Wątek dotyczy jazdy pod wpływem alkoholu, więc przedstawiłem co napisalem wcześniej, potrafię zrozumieć innych zdanie ponieważ człowiek uczy się całe życie i nie jest nieomylny.
Uważam że każdy z nas ma prawo się wypowiadać w każdym temacie nawet jak nie mają racji tylko nie należy się na wzajem obrażać, bo każdy z nas ma swoje powody żeby myśleć na jakiś temat tak czy inaczej a to nie jest powód żeby z kimś pisać traktując go z góry. Ja staram się pisać swoje i tylko swoje opinie i staram się zawsze wypowiadać w swoim imieniu a jak kogoś niechcący uraziłam to uważam że każdy ma prawo mi zwrócić na to uwagę. A przez to w jakim kierunku została skierowana ta rozmowa (trochę nie na temat) ciężko jest ciągnąć temat dalej.
Wróćmy do tematu - BARDZO PROSZĘ!
Jestem przede wszystkim za dotkliwymi karami finansowymi. Bo obecnie to jest największy bat na kierowców. Ci którym zabrano prawo jazdy często znów siadają za kółko... A jeśli będzie miał pare(naście?) tysięcy do zapłaty, komornika na głowie i rachunku bankowym - nie zapomni tak szybko o karze. Za recydywę zabierałbym prawo jazdy - może nie od razu na całe życie - ale na powiedzmy 10 lat. Trzecia jazda po alkoholu - dożywotnio. I do każdego odebrania uprawnień kara pieniężna rzecz jasna.
Pani Asiu pytanie o poziom było zadane z przymrużeniem oka odpisywałem na post i jak go zatwierdziłem ukazał się dopiero jako trzeci po poście ...... i Aśki R ,także mogła pani mieć odczucie wtrącania się.

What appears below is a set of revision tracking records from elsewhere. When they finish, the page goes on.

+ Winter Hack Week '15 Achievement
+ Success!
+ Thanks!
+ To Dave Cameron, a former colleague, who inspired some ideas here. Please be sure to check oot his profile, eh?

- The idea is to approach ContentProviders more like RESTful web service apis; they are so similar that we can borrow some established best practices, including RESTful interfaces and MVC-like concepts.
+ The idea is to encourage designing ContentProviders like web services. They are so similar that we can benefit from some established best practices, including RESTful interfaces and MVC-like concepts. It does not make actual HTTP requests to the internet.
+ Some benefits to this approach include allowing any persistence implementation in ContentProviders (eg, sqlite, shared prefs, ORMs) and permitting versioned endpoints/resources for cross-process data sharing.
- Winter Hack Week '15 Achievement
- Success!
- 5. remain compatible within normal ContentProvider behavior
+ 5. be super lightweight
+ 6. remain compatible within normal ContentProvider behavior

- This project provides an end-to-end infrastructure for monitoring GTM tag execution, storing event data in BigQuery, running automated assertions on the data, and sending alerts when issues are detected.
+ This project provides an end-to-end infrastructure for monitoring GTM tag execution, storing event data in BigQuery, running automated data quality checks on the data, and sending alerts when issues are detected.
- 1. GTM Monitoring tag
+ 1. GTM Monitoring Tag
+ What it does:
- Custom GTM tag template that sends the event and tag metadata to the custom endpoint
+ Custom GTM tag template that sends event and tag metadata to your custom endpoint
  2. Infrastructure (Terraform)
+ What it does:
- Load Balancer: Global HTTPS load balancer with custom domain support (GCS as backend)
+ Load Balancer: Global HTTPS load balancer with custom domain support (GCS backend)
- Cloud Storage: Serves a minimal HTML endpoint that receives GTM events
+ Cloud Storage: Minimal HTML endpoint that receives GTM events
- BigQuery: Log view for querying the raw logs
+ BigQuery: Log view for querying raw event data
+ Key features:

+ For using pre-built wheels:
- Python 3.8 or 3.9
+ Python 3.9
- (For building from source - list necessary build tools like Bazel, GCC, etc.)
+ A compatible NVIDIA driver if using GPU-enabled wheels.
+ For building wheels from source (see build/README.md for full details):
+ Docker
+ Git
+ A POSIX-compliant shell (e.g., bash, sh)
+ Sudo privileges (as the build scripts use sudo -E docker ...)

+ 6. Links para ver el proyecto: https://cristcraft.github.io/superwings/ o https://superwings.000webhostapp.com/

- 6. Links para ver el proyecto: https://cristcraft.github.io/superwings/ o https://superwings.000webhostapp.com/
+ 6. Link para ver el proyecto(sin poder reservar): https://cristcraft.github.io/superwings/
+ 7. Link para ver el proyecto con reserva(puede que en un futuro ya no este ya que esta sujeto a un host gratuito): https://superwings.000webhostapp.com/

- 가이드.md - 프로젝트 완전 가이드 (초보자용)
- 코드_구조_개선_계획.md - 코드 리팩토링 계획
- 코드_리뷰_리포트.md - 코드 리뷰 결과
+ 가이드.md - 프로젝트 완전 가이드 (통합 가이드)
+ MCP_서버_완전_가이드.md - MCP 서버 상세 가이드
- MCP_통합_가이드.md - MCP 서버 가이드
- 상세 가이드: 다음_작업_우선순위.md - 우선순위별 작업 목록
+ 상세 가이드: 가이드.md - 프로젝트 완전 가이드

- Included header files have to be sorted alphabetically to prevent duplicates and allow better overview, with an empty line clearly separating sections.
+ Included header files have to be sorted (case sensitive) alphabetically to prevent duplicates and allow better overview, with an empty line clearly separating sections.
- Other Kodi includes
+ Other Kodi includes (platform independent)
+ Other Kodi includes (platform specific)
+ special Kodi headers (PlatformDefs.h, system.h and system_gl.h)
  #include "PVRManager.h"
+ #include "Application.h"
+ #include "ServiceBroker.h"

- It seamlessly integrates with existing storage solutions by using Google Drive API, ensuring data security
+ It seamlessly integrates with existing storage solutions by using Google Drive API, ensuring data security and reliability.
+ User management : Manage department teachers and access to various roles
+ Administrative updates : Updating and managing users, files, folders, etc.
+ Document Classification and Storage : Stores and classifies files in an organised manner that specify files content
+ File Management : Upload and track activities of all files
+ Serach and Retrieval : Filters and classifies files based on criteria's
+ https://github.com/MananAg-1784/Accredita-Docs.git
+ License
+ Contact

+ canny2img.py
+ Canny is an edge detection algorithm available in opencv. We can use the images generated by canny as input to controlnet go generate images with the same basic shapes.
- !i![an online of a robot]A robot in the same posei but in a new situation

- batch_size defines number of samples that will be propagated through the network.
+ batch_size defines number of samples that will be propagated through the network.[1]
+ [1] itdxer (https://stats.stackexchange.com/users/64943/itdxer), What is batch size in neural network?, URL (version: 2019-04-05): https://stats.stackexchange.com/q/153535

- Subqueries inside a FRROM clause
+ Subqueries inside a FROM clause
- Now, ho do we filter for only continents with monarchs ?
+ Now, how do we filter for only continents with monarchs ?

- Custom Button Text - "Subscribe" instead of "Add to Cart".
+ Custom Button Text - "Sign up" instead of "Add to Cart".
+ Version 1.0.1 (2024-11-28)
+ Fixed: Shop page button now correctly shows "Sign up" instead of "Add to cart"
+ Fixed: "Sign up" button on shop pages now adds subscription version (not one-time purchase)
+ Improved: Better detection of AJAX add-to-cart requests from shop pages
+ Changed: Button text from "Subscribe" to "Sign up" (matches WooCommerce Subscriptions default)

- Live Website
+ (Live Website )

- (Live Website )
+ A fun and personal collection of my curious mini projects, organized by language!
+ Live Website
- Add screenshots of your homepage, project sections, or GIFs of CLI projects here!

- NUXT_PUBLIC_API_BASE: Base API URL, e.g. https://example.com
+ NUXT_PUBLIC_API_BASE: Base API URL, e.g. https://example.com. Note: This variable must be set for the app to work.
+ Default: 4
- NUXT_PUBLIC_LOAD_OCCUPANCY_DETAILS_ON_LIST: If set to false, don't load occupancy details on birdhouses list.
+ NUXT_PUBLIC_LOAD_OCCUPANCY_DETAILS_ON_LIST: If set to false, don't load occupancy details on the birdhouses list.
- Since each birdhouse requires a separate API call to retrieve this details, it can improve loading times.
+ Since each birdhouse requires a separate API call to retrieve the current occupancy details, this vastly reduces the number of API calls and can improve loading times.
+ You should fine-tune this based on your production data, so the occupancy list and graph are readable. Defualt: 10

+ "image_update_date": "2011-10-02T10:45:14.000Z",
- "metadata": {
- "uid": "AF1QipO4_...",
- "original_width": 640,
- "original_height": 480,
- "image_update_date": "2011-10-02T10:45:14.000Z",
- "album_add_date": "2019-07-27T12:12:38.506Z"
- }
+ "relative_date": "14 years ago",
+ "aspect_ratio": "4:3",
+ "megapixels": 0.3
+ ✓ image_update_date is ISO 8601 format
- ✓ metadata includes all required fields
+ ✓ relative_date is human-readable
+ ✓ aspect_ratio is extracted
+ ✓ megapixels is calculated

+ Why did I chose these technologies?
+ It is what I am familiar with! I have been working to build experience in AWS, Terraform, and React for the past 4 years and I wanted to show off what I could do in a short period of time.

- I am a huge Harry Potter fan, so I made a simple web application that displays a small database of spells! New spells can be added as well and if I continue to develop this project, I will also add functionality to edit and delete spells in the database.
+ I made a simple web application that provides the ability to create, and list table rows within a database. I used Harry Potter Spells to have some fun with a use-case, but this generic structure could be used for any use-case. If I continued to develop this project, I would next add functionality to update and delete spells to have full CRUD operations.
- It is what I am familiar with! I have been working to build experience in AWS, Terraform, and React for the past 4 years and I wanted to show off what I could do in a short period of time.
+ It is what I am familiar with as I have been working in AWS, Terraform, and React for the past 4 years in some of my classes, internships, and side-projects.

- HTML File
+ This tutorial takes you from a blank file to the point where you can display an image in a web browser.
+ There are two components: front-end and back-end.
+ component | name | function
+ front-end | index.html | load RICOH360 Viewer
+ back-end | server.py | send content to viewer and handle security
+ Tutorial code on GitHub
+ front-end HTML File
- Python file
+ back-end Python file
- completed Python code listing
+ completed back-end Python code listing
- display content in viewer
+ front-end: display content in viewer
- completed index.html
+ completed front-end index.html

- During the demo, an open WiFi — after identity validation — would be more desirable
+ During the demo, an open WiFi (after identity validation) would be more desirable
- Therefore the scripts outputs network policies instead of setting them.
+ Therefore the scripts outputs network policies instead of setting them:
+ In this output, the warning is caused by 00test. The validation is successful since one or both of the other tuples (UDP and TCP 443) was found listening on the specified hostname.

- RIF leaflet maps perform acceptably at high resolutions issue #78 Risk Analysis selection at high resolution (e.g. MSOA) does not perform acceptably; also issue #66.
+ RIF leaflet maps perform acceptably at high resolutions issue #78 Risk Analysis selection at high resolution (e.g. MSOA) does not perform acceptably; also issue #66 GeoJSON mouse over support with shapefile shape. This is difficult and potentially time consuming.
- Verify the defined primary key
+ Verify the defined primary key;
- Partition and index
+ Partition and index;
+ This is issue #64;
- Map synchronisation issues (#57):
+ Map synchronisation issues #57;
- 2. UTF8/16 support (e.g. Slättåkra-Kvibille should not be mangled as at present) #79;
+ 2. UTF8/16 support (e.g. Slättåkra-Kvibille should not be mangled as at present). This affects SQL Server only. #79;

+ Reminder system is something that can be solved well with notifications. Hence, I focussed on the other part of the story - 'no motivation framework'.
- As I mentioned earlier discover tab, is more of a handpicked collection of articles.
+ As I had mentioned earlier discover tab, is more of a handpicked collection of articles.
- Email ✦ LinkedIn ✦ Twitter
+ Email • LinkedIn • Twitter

Takze wypowiedziałem się w temacie, może obrazując go innym przykładem że samo kłapanie nic nie da zresztą prawo też jeżeli nie będzie jego skutecznej egzekucji. A jak na razie to każdy ma w wielkim d poszanowanie dla innych jak i dla prawa, jest za duże przyzwolenie społeczne na używanie samochodu po alkoholu. Jestem ciekaw kto z Was zwraca uwagę na imprezach na osoby będące pod wpływem i próbujące jechać do domu, zdażyło się Wam zabrać kluczki takiemu delikwentowi.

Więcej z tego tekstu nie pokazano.